§ **Exercise**
Word-for-word reproduction, images excluded: copy every entry below.

§ **Exercise material**
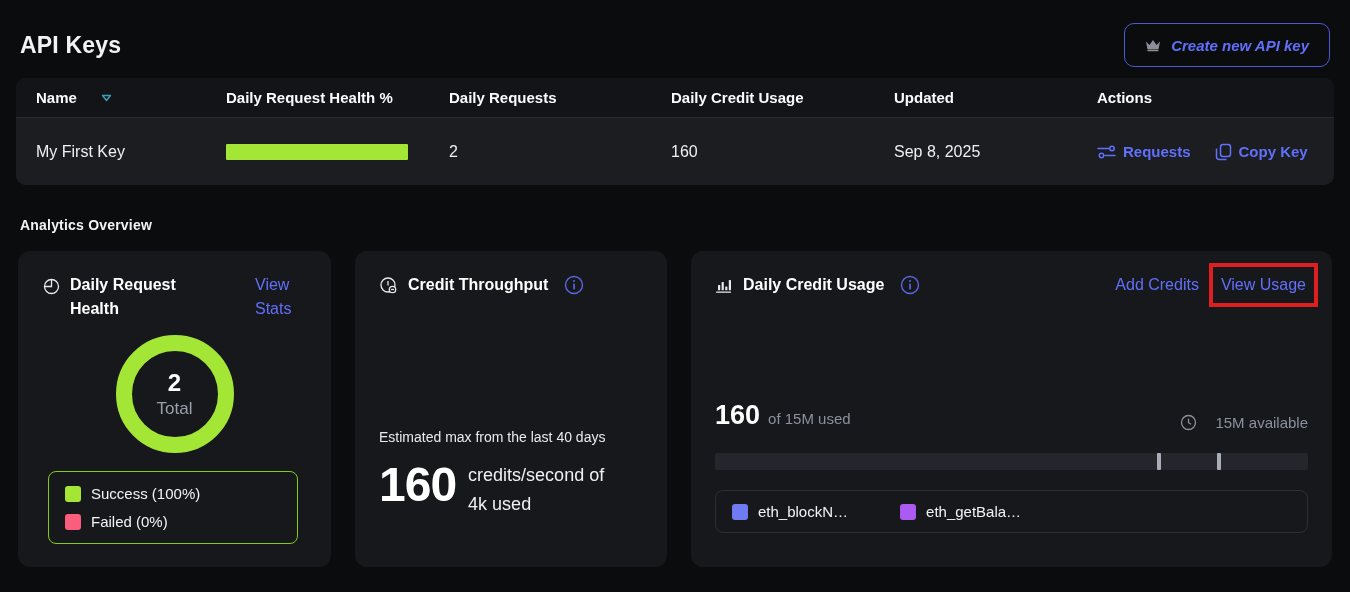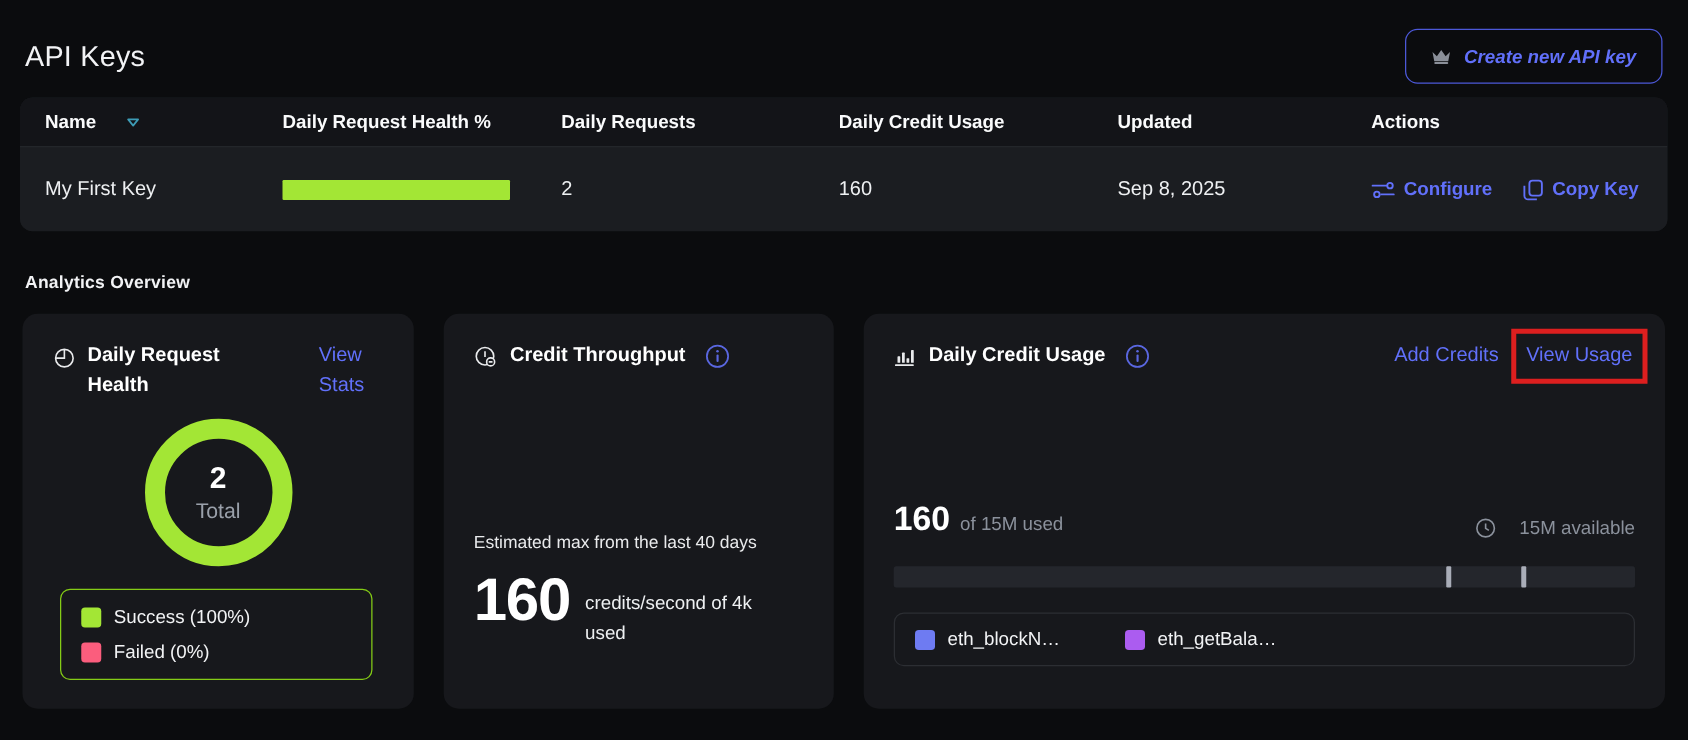--- a/index.html
+++ b/index.html
@@ -9,7 +9,7 @@
 
   
   .top-row { display:flex; justify-content:space-between; align-items:center; padding:0 4px 0 4px; height:46px; margin-bottom:10px; }
-  .h1 { font-size:23px; font-weight:400; letter-spacing:.2px; }
+  .h1 { font-size:23px; font-weight:700; letter-spacing:.2px; }
   .create-btn { display:flex; align-items:center; gap:10px; height:44px; padding:0 20px;
     background:transparent; border:1px solid #4c58d8; border-radius:10px; cursor:pointer;
     color:#6170fa; font-size:15px; font-weight:600; font-family:"Liberation Sans", sans-serif;font-style:italic; }

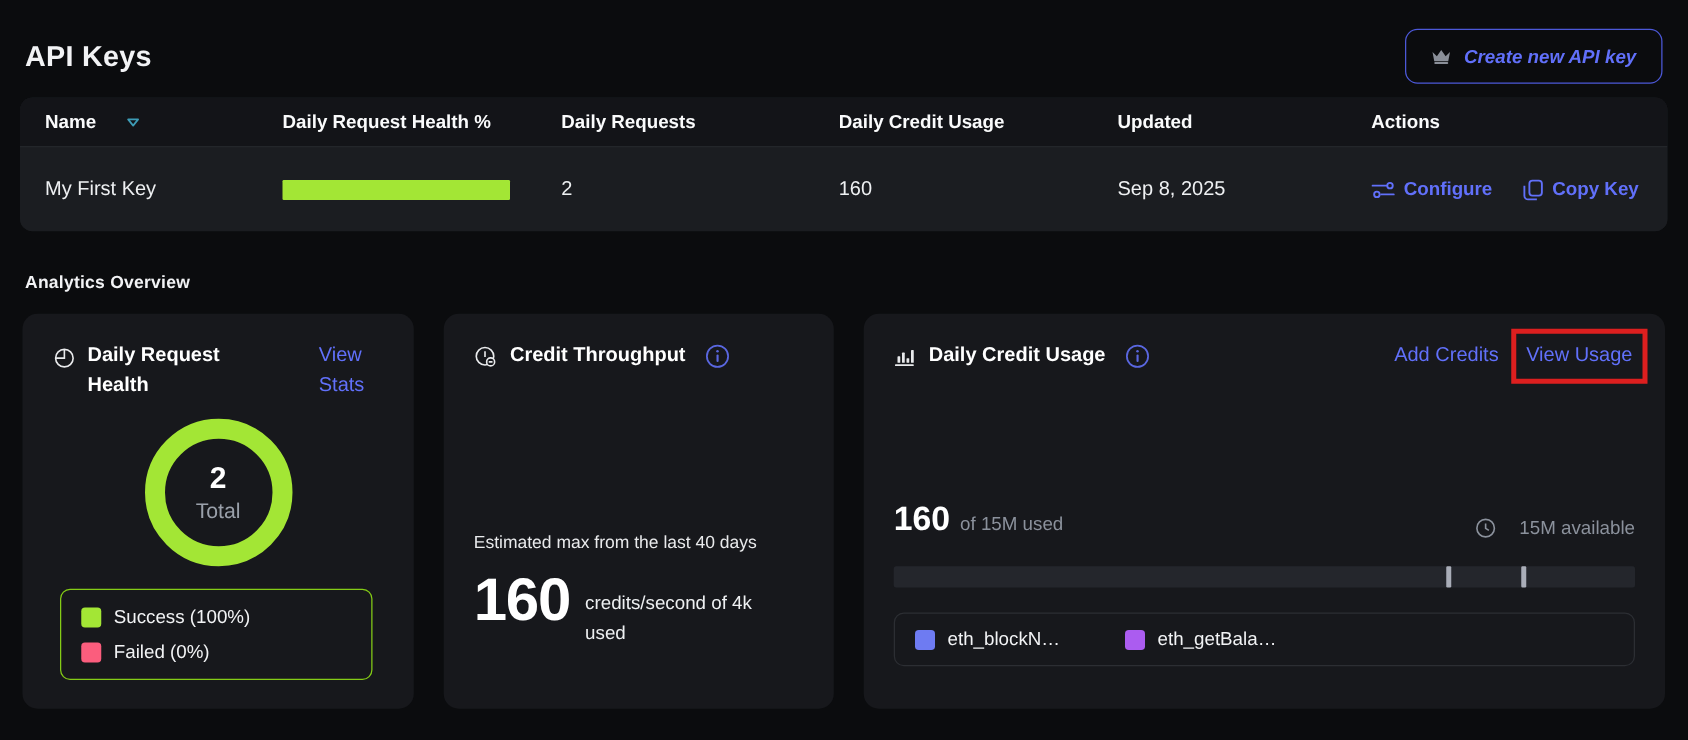--- a/index.html
+++ b/index.html
@@ -132,7 +132,7 @@
                 <circle cx="4.5" cy="11.5" r="2.2"></circle>
               </svg>
           </span>
-          <span>Configure</span>
+          <span>Requests</span>
         </a>
         <a class="action-link">
           <span style="display:flex;">

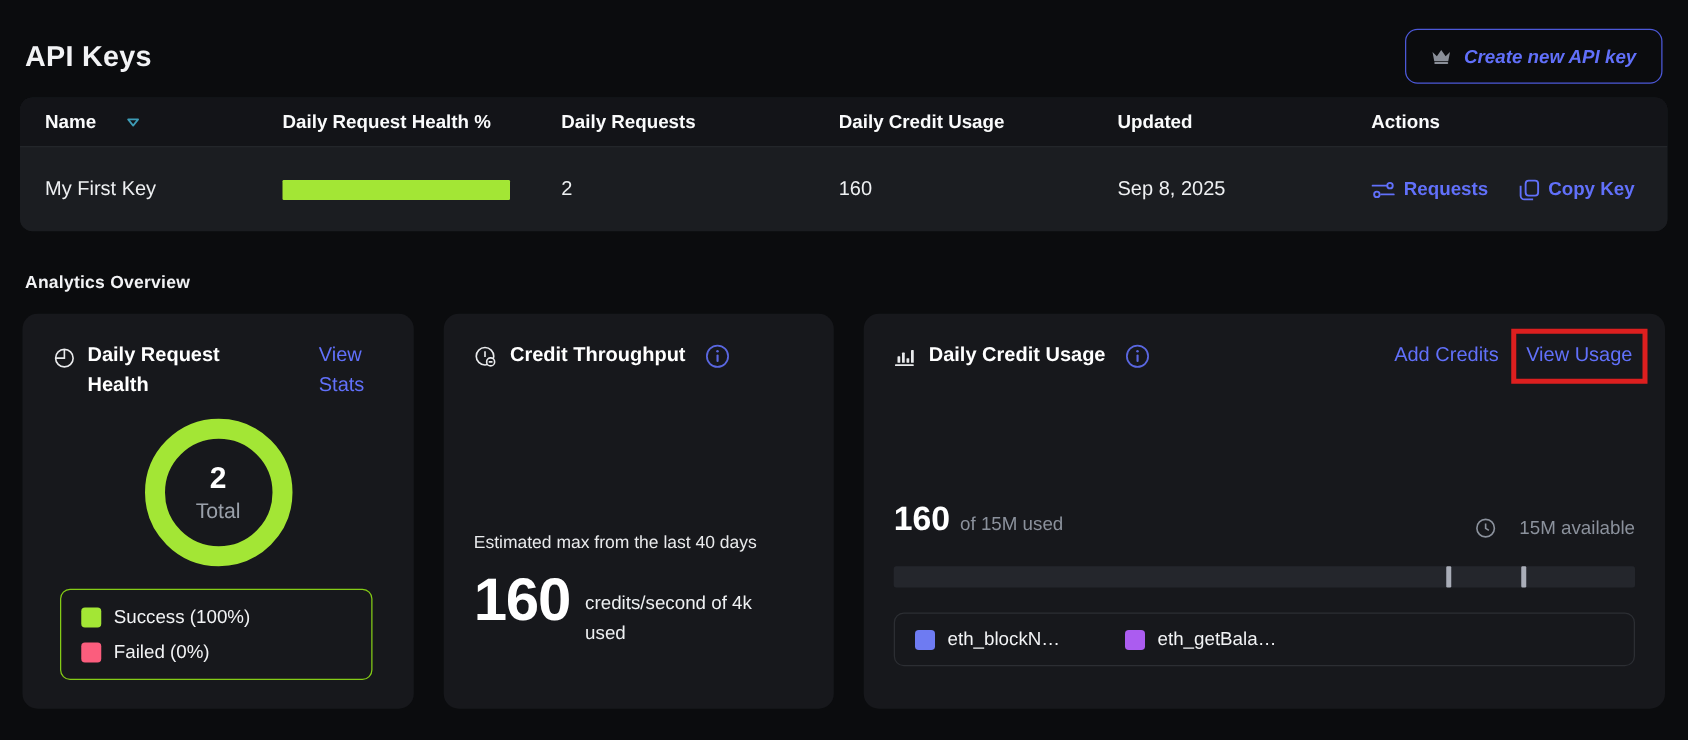--- a/index.html
+++ b/index.html
@@ -62,7 +62,7 @@
   .tp-note { font-size:14px; color:#e9eaec; margin-bottom:16px; }
   .tp-value-row { display:flex; align-items:flex-start; gap:12px; }
   .big-num { font-size:48px; font-weight:700; letter-spacing:-1px; line-height:1.0; color:#fff; }
-  .tp-unit { font-size:15px; color:#eef0f2; line-height:1.6; width:150px; margin-top:14px; }
+  .tp-unit { font-size:18px; color:#eef0f2; line-height:1.6; width:150px; margin-top:0; }
 
   
   .usage-head { align-items:center; }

§ **Exercise solution**
--- a/index.html
+++ b/index.html
@@ -9,7 +9,7 @@
 
   
   .top-row { display:flex; justify-content:space-between; align-items:center; padding:0 4px 0 4px; height:46px; margin-bottom:10px; }
-  .h1 { font-size:23px; font-weight:400; letter-spacing:.2px; }
+  .h1 { font-size:23px; font-weight:700; letter-spacing:.2px; }
   .create-btn { display:flex; align-items:center; gap:10px; height:44px; padding:0 20px;
     background:transparent; border:1px solid #4c58d8; border-radius:10px; cursor:pointer;
     color:#6170fa; font-size:15px; font-weight:600; font-family:"Liberation Sans", sans-serif;font-style:italic; }

--- a/index.html
+++ b/index.html
@@ -132,7 +132,7 @@
                 <circle cx="4.5" cy="11.5" r="2.2"></circle>
               </svg>
           </span>
-          <span>Configure</span>
+          <span>Requests</span>
         </a>
         <a class="action-link">
           <span style="display:flex;">

--- a/index.html
+++ b/index.html
@@ -62,7 +62,7 @@
   .tp-note { font-size:14px; color:#e9eaec; margin-bottom:16px; }
   .tp-value-row { display:flex; align-items:flex-start; gap:12px; }
   .big-num { font-size:48px; font-weight:700; letter-spacing:-1px; line-height:1.0; color:#fff; }
-  .tp-unit { font-size:15px; color:#eef0f2; line-height:1.6; width:150px; margin-top:14px; }
+  .tp-unit { font-size:18px; color:#eef0f2; line-height:1.6; width:150px; margin-top:0; }
 
   
   .usage-head { align-items:center; }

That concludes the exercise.